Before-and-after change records

□ □ □

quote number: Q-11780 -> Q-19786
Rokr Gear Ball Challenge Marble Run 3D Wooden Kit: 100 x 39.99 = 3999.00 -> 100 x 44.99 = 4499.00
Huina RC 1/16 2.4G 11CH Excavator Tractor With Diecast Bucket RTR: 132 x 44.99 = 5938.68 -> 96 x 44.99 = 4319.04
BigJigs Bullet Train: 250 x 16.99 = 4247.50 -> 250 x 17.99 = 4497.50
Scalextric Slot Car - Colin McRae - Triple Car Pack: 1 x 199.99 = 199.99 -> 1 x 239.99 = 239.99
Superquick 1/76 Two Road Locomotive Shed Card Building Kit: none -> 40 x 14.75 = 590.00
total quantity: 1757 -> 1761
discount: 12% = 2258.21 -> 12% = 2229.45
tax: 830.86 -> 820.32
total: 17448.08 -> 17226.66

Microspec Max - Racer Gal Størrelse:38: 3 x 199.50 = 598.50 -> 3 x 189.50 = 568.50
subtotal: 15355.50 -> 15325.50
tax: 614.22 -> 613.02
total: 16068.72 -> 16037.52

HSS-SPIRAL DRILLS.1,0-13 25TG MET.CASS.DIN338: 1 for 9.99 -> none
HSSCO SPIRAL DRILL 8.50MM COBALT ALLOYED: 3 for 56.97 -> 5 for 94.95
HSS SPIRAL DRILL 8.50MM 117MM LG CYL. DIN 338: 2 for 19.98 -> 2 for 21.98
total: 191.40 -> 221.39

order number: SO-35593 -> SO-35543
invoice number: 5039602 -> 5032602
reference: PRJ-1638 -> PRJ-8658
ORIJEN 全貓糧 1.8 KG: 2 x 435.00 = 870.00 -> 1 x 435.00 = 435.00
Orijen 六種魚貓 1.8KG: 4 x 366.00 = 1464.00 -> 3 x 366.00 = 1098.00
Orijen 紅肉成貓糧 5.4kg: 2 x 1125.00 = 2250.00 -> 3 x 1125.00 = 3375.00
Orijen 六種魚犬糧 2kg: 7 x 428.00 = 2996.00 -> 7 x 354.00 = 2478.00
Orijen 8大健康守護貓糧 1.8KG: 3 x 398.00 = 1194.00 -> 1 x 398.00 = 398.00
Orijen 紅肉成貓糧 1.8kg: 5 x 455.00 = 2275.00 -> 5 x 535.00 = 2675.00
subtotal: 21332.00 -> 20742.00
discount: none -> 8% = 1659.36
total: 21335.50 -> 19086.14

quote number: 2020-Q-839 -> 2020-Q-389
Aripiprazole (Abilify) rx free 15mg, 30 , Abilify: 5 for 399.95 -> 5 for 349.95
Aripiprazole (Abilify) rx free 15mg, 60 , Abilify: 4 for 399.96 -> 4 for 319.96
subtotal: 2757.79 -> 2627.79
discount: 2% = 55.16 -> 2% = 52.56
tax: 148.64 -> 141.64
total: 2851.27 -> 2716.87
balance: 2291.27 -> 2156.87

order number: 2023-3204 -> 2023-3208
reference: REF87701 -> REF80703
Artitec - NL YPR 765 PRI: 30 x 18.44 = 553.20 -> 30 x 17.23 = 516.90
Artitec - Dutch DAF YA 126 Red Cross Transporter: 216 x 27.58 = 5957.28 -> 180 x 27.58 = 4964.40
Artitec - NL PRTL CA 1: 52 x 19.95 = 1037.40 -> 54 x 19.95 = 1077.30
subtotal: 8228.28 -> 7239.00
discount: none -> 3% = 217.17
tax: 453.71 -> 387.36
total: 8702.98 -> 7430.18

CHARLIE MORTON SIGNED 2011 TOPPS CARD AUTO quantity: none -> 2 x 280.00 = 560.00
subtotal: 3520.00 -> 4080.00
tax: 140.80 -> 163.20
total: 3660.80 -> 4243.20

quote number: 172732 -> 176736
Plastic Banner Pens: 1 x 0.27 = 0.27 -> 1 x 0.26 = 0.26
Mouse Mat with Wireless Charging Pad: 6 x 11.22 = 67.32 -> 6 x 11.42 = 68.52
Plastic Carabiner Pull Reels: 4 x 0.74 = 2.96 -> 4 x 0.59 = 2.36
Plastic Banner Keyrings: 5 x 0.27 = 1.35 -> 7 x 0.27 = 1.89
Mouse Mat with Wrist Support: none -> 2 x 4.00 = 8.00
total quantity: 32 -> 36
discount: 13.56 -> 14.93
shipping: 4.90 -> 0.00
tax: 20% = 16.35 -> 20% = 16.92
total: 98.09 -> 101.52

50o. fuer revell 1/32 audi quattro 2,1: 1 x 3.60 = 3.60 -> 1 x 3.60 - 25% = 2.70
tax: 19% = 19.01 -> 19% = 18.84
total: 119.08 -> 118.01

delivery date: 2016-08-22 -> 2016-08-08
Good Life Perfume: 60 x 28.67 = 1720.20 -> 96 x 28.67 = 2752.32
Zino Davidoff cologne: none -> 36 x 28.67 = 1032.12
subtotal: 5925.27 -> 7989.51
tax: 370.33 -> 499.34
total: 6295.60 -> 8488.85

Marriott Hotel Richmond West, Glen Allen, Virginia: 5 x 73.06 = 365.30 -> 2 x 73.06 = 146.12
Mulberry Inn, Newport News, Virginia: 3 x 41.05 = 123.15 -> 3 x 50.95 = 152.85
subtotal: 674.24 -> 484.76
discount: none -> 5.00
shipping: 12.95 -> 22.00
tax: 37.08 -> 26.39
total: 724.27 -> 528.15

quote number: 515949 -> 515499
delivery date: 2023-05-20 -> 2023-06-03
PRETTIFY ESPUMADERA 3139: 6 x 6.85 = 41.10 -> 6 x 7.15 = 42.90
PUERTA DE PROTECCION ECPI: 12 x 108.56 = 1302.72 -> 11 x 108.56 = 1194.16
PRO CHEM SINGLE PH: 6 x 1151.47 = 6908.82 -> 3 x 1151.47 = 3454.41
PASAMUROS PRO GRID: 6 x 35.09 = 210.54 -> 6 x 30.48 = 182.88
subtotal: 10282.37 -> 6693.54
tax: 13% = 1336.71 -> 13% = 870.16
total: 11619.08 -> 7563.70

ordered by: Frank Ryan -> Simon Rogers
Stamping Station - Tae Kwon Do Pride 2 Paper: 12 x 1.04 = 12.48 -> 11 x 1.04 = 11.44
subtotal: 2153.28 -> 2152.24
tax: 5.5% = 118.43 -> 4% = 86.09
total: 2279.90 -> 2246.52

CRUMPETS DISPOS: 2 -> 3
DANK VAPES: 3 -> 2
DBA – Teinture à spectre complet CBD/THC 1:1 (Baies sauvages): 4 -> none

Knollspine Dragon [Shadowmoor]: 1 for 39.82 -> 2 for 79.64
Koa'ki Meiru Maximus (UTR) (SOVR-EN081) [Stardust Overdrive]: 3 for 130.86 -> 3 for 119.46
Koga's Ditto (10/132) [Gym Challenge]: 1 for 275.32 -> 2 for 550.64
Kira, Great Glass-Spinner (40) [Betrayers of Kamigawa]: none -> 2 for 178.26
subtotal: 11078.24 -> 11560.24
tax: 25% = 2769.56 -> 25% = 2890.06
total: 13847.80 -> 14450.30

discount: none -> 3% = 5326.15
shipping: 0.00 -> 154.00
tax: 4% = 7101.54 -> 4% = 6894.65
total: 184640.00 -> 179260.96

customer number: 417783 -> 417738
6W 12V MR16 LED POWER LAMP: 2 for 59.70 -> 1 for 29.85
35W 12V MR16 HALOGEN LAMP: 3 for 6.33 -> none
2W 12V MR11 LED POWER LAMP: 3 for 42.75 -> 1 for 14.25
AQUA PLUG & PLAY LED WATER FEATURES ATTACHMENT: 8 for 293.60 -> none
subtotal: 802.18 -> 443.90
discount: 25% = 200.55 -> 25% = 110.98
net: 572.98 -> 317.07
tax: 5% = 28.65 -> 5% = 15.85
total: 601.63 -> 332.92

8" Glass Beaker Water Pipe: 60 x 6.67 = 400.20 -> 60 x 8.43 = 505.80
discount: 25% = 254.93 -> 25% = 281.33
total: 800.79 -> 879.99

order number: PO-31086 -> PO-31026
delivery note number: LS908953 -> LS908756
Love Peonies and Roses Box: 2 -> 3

□ □ □

Copy exactly. The range runs from the line containing "Koga's Ditto (10/132)" through the last line of the data.

Koga's Ditto (10/132) [Gym Challenge]: 1 for 275.32 -> 2 for 550.64
Kira, Great Glass-Spinner (40) [Betrayers of Kamigawa]: none -> 2 for 178.26
subtotal: 11078.24 -> 11560.24
tax: 25% = 2769.56 -> 25% = 2890.06
total: 13847.80 -> 14450.30

discount: none -> 3% = 5326.15
shipping: 0.00 -> 154.00
tax: 4% = 7101.54 -> 4% = 6894.65
total: 184640.00 -> 179260.96

customer number: 417783 -> 417738
6W 12V MR16 LED POWER LAMP: 2 for 59.70 -> 1 for 29.85
35W 12V MR16 HALOGEN LAMP: 3 for 6.33 -> none
2W 12V MR11 LED POWER LAMP: 3 for 42.75 -> 1 for 14.25
AQUA PLUG & PLAY LED WATER FEATURES ATTACHMENT: 8 for 293.60 -> none
subtotal: 802.18 -> 443.90
discount: 25% = 200.55 -> 25% = 110.98
net: 572.98 -> 317.07
tax: 5% = 28.65 -> 5% = 15.85
total: 601.63 -> 332.92

8" Glass Beaker Water Pipe: 60 x 6.67 = 400.20 -> 60 x 8.43 = 505.80
discount: 25% = 254.93 -> 25% = 281.33
total: 800.79 -> 879.99

order number: PO-31086 -> PO-31026
delivery note number: LS908953 -> LS908756
Love Peonies and Roses Box: 2 -> 3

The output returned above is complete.